Start of Block

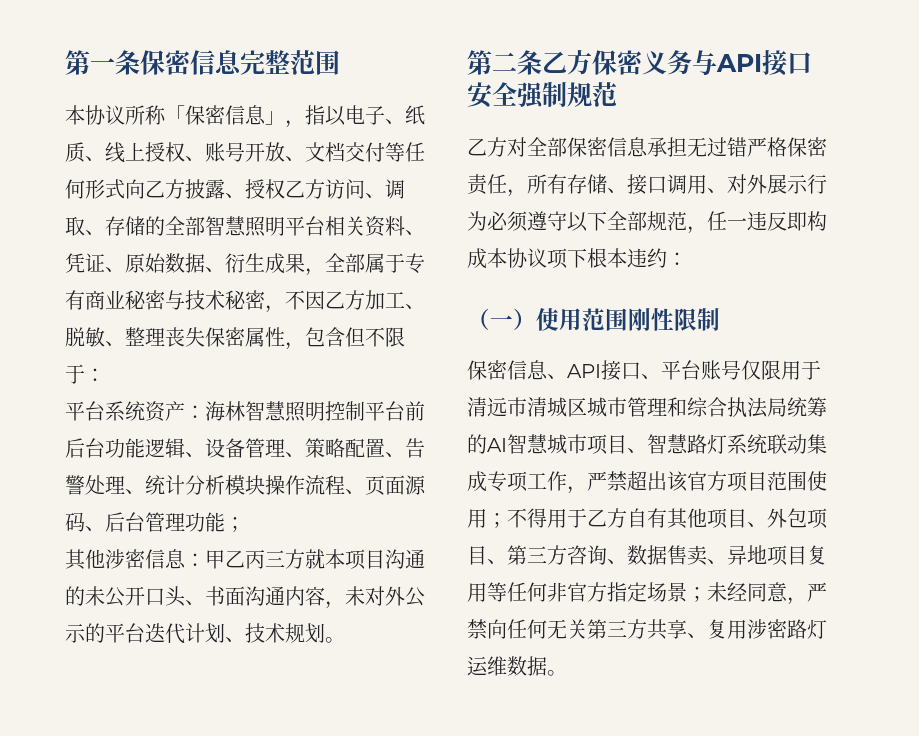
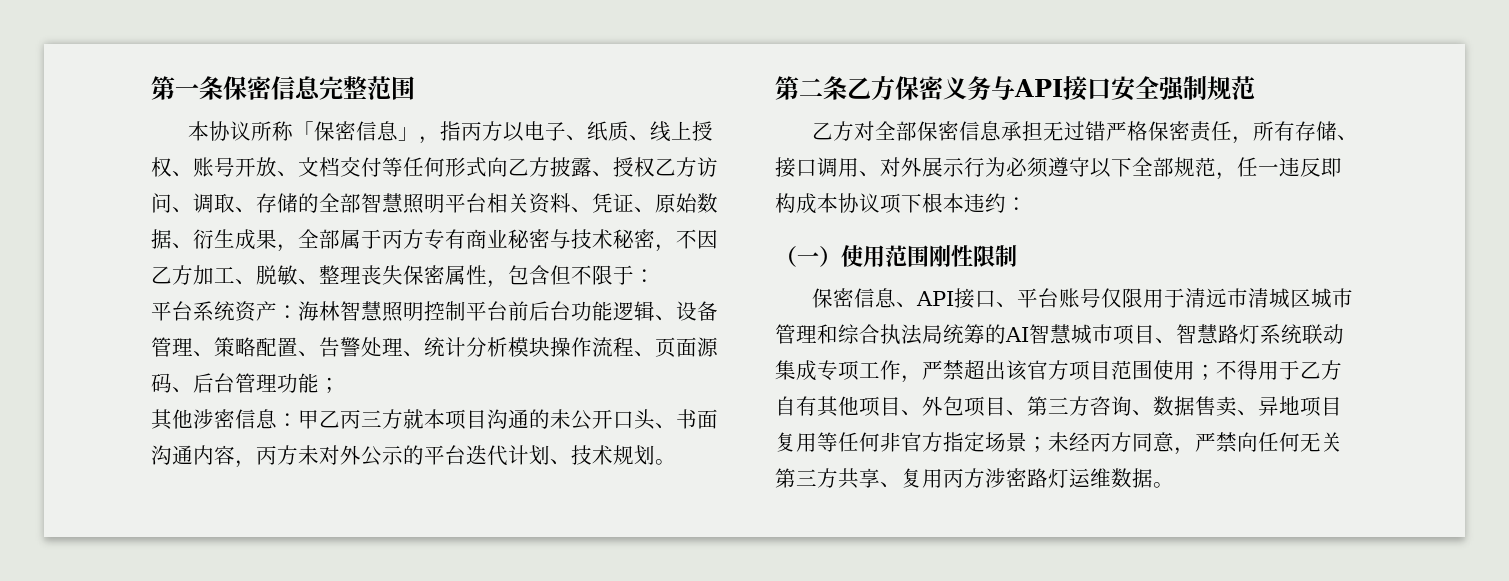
- 本协议所称「保密信息」，指以电子、纸质、线上授权、账号开放、文档交付等任何形式向乙方披露、授权乙方访问、调取、存储的全部智慧照明平台相关资料、凭证、原始数据、衍生成果，全部属于专有商业秘密与技术秘密，不因乙方加工、脱敏、整理丧失保密属性，包含但不限于：
+ 本协议所称「保密信息」，指丙方以电子、纸质、线上授权、账号开放、文档交付等任何形式向乙方披露、授权乙方访问、调取、存储的全部智慧照明平台相关资料、凭证、原始数据、衍生成果，全部属于丙方专有商业秘密与技术秘密，不因乙方加工、脱敏、整理丧失保密属性，包含但不限于：
- 其他涉密信息：甲乙丙三方就本项目沟通的未公开口头、书面沟通内容，未对外公示的平台迭代计划、技术规划。
+ 其他涉密信息：甲乙丙三方就本项目沟通的未公开口头、书面沟通内容，丙方未对外公示的平台迭代计划、技术规划。
- 未经同意，严禁向任何无关第三方共享、复用涉密路灯运维数据。
+ 未经丙方同意，严禁向任何无关第三方共享、复用丙方涉密路灯运维数据。

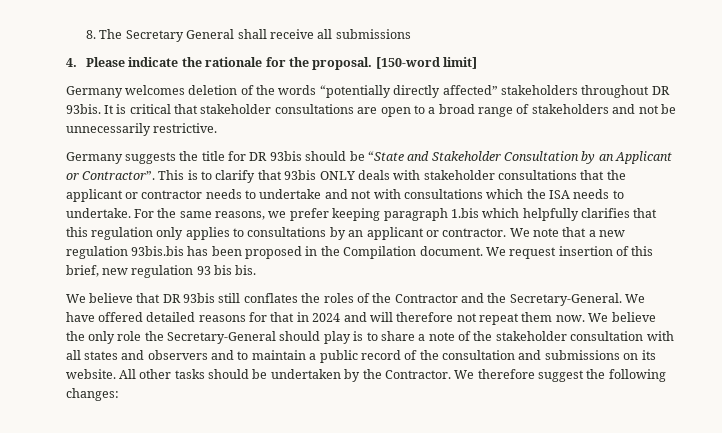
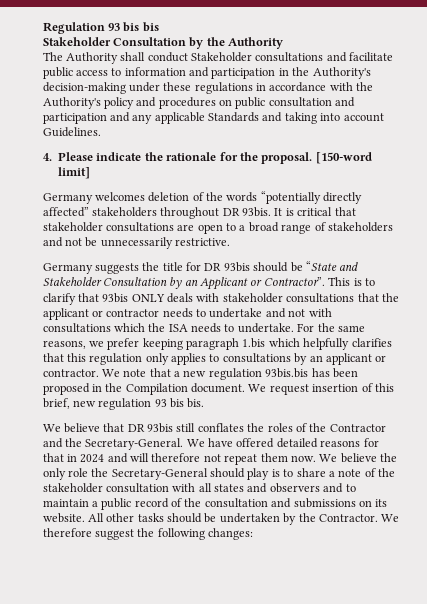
- 8. The Secretary General shall receive all submissions
+ Regulation 93 bis bis
+ Stakeholder Consultation by the Authority
+ The Authority shall conduct Stakeholder consultations and facilitate public access to information and participation in the Authority's decision-making under these regulations in accordance with the Authority's policy and procedures on public consultation and participation and any applicable Standards and taking into account Guidelines.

End of Block

Action item>
Scan the entries above for the word "文档交付等任何形式向乙方披露". Report the lines that hold it.

Task output>
- 本协议所称「保密信息」，指以电子、纸质、线上授权、账号开放、文档交付等任何形式向乙方披露、授权乙方访问、调取、存储的全部智慧照明平台相关资料、凭证、原始数据、衍生成果，全部属于专有商业秘密与技术秘密，不因乙方加工、脱敏、整理丧失保密属性，包含但不限于：
+ 本协议所称「保密信息」，指丙方以电子、纸质、线上授权、账号开放、文档交付等任何形式向乙方披露、授权乙方访问、调取、存储的全部智慧照明平台相关资料、凭证、原始数据、衍生成果，全部属于丙方专有商业秘密与技术秘密，不因乙方加工、脱敏、整理丧失保密属性，包含但不限于：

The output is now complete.